Go through the data and copy each line that holds "font".

#### [DATA TO PROCESS]
★ ★ ★ ★ ★
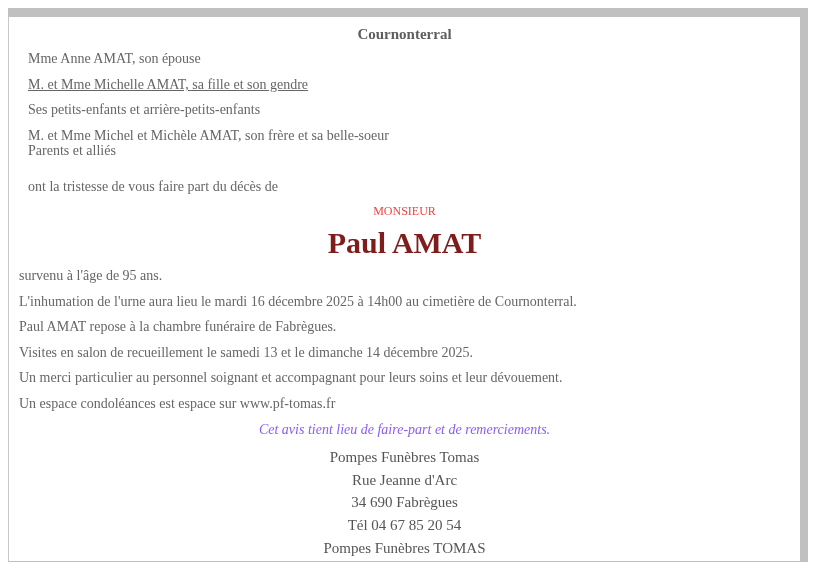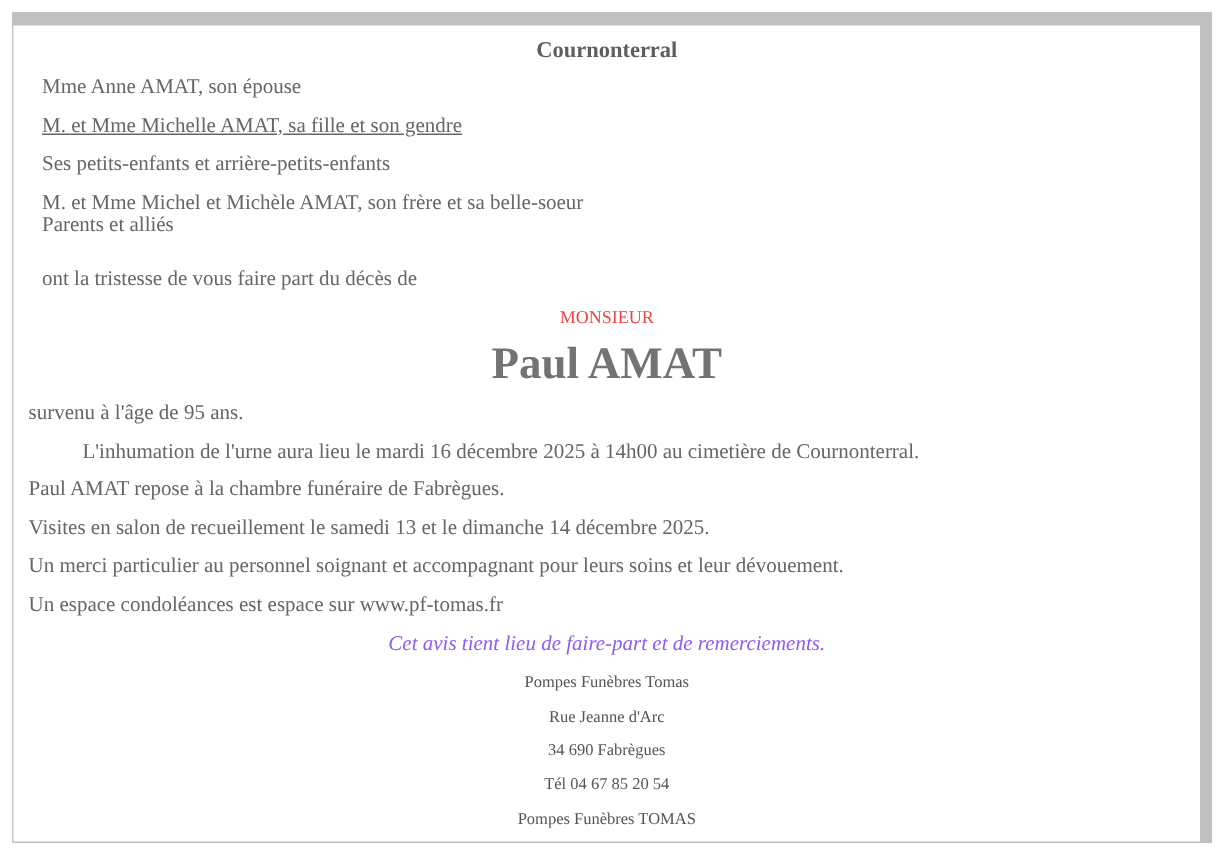--- a/index.html
+++ b/index.html
@@ -81,7 +81,7 @@
     .name {
       font-size: 30px;
       font-weight: bold;
-      color: #737373;
+      color: #7f1d1d;
     }
     .italic {
       font-size: 14px;

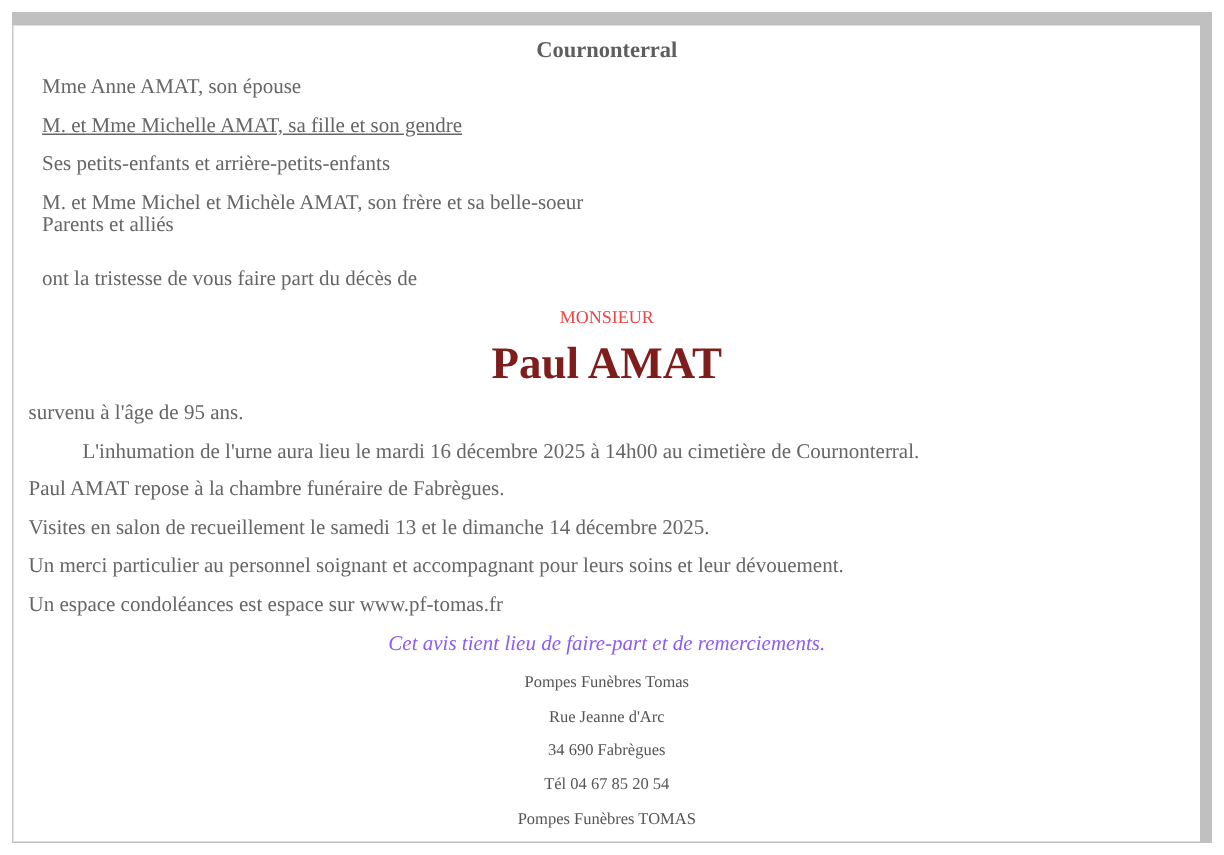--- a/index.html
+++ b/index.html
@@ -116,7 +116,7 @@
   <div class="line center name" style="top:211px;">Paul AMAT</div>
 
   <div class="line body-line" style="top:252px;">survenu à l'âge de 95 ans.</div>
-  <div class="line body-line" style="top:278px;margin-left:36px;">L'inhumation de l'urne aura lieu le mardi 16 décembre 2025 à 14h00 au cimetière de Cournonterral.</div>
+  <div class="line body-line" style="top:278px;">L'inhumation de l'urne aura lieu le mardi 16 décembre 2025 à 14h00 au cimetière de Cournonterral.</div>
   <div class="line body-line" style="top:303px;">Paul AMAT repose à la chambre funéraire de Fabrègues.</div>
   <div class="line body-line" style="top:329px;">Visites en salon de recueillement le samedi 13 et le dimanche 14 décembre 2025.</div>
   <div class="line body-line" style="top:354px;">Un merci particulier au personnel soignant et accompagnant pour leurs soins et leur dévouement.</div>

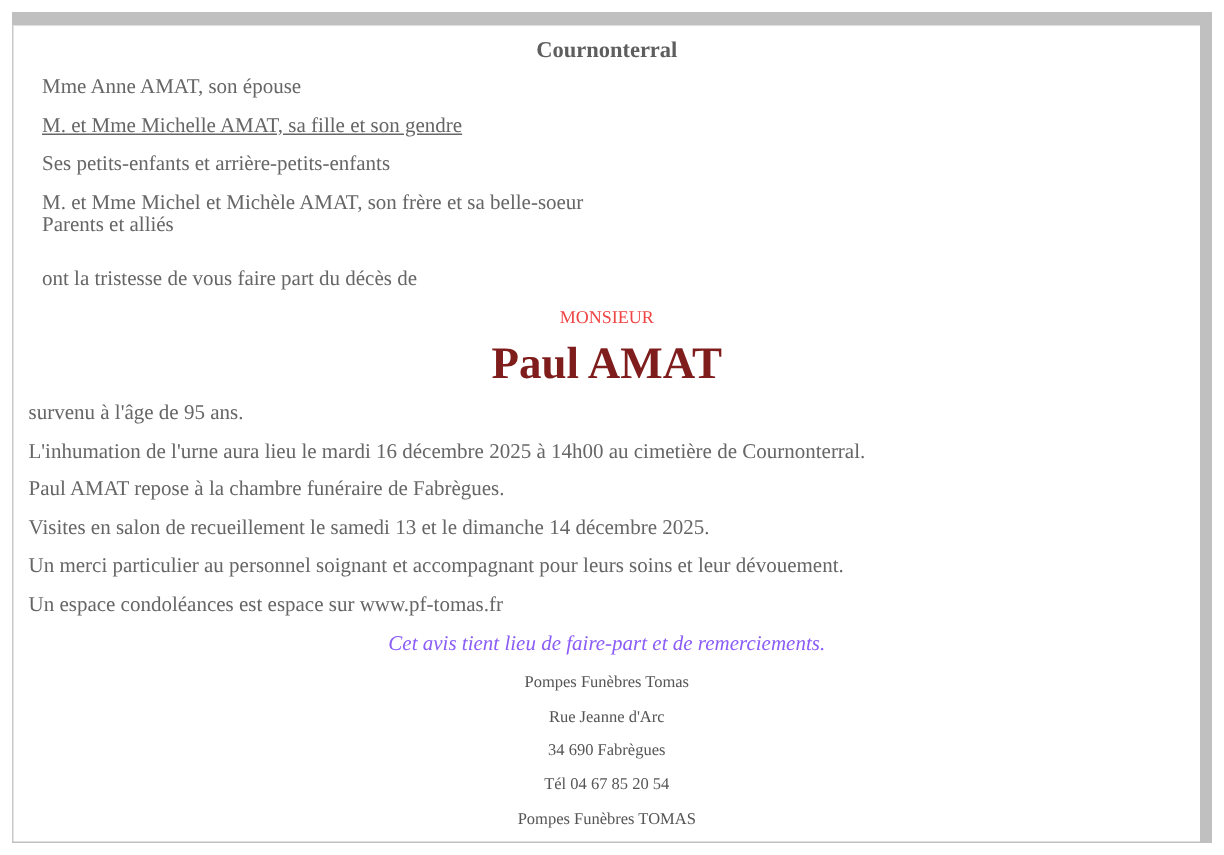--- a/index.html
+++ b/index.html
@@ -89,7 +89,7 @@
       color: #8b5cf6;
     }
     .footer {
-      font-size: 11px;
+      font-size: 15px;
       color: #555555;
     }
   </style>

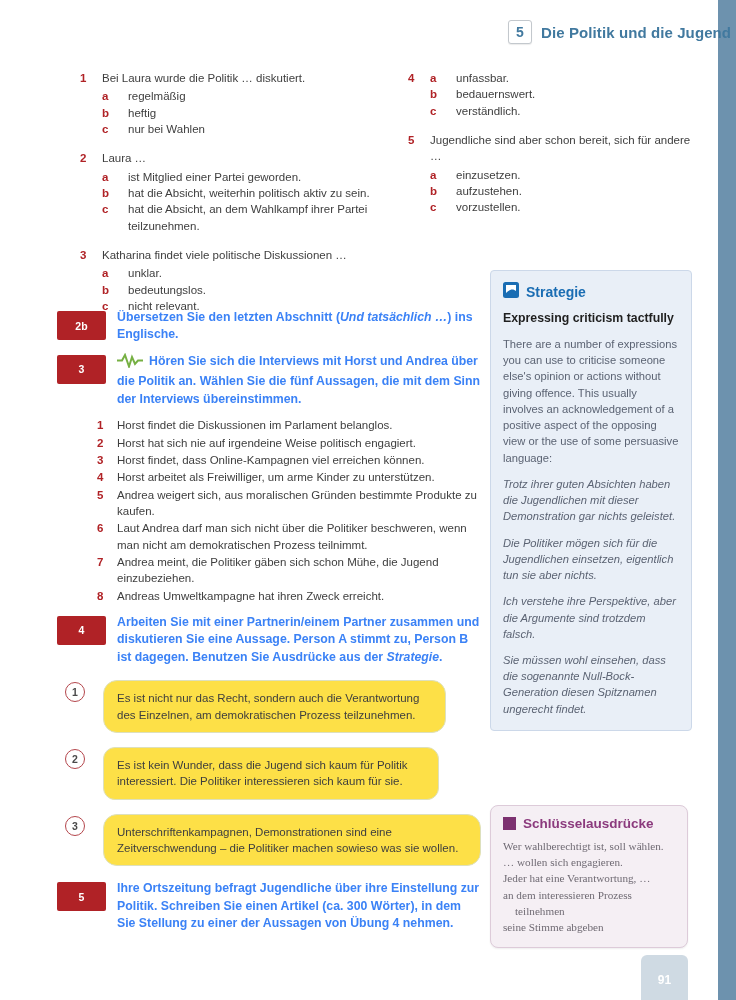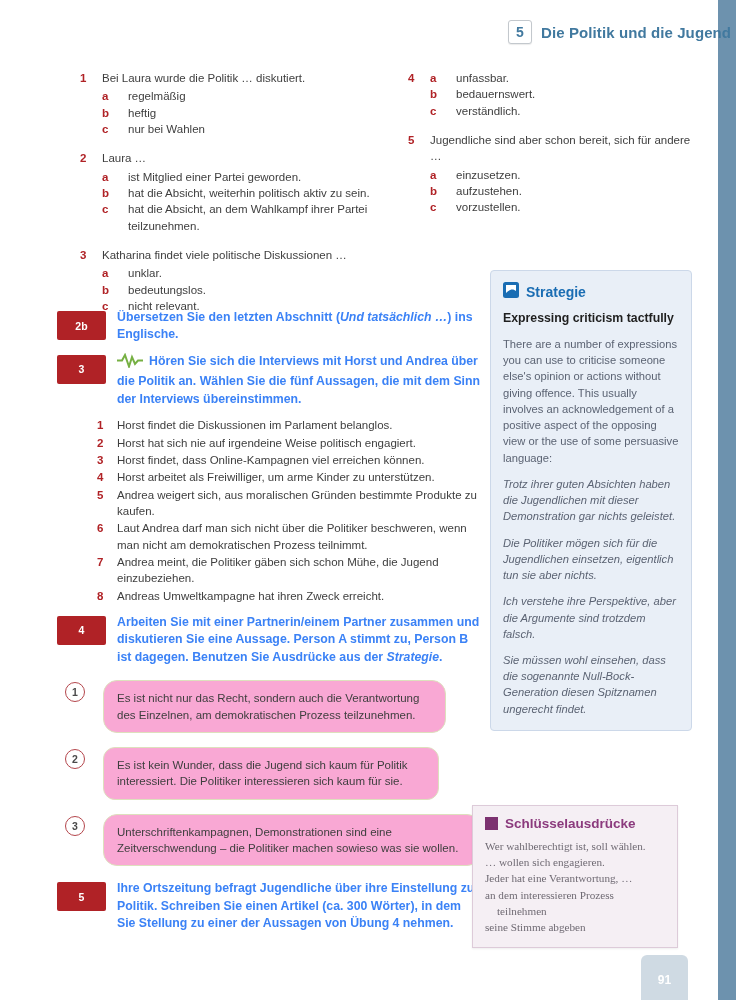--- a/index.html
+++ b/index.html
@@ -56,7 +56,7 @@
     display:flex;align-items:center;justify-content:center;margin-top:2px;
   }
   .bubble{
-    margin-left:18px;background:#f9a8d4;border:1px solid #dde0bd;border-radius:14px;
+    margin-left:18px;background:#fde047;border:1px solid #dde0bd;border-radius:14px;
     padding:9px 13px;font-size:11.5px;line-height:1.42;color:#3e3e3e;
   }
   .statement:nth-child(1) .bubble{max-width:315px;}

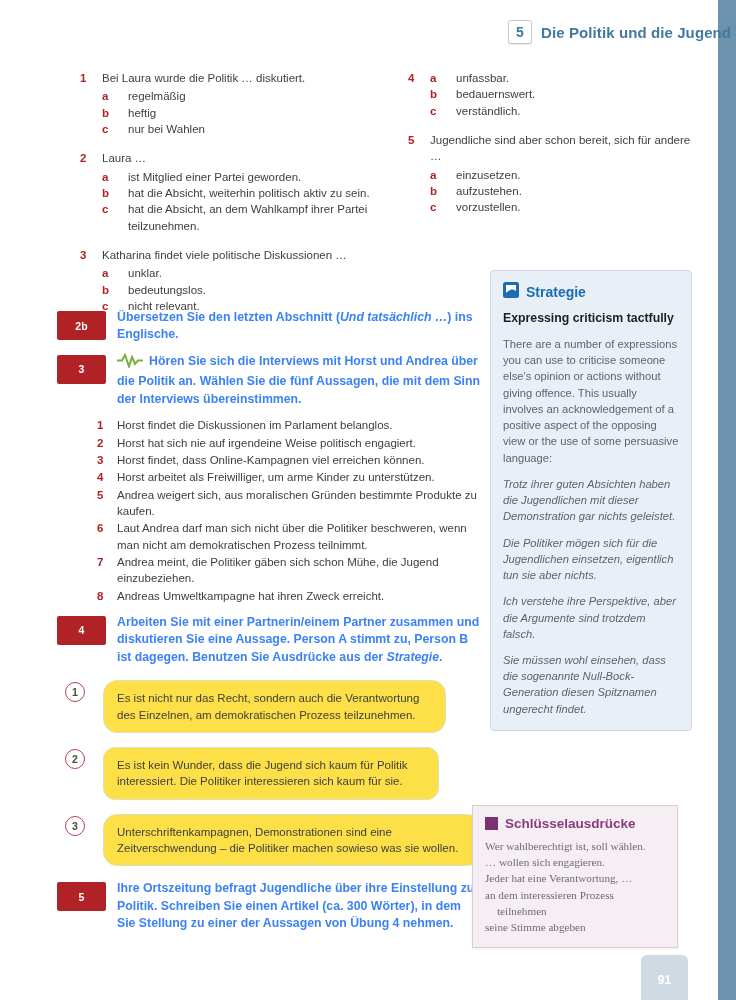--- a/index.html
+++ b/index.html
@@ -76,8 +76,8 @@
   .strategy-example:last-child{margin-bottom:0;}
 
   .key-box{
-    position:absolute;top:805px;left:472px;width:176px;
-    background:#f5eff4;border:1px solid #ddcbd9;border-radius:0;padding:10px 16px 12px 12px;
+    position:absolute;top:805px;left:490px;width:176px;
+    background:#f5eff4;border:1px solid #ddcbd9;border-radius:8px;padding:10px 8px 12px 12px;
     box-shadow:0 1px 2px rgba(0,0,0,0.07);
   }
   .key-title-row{display:flex;align-items:center;gap:7px;margin-bottom:7px;}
★ ★ ★ ★ ★
#### [RESULT OF THE TASK]
       font-size: 30px;
       font-weight: bold;
       font-size: 14px;
-      font-size: 11px;
+      font-size: 15px;
     padding:9px 13px;font-size:11.5px;line-height:1.42;color:#3e3e3e;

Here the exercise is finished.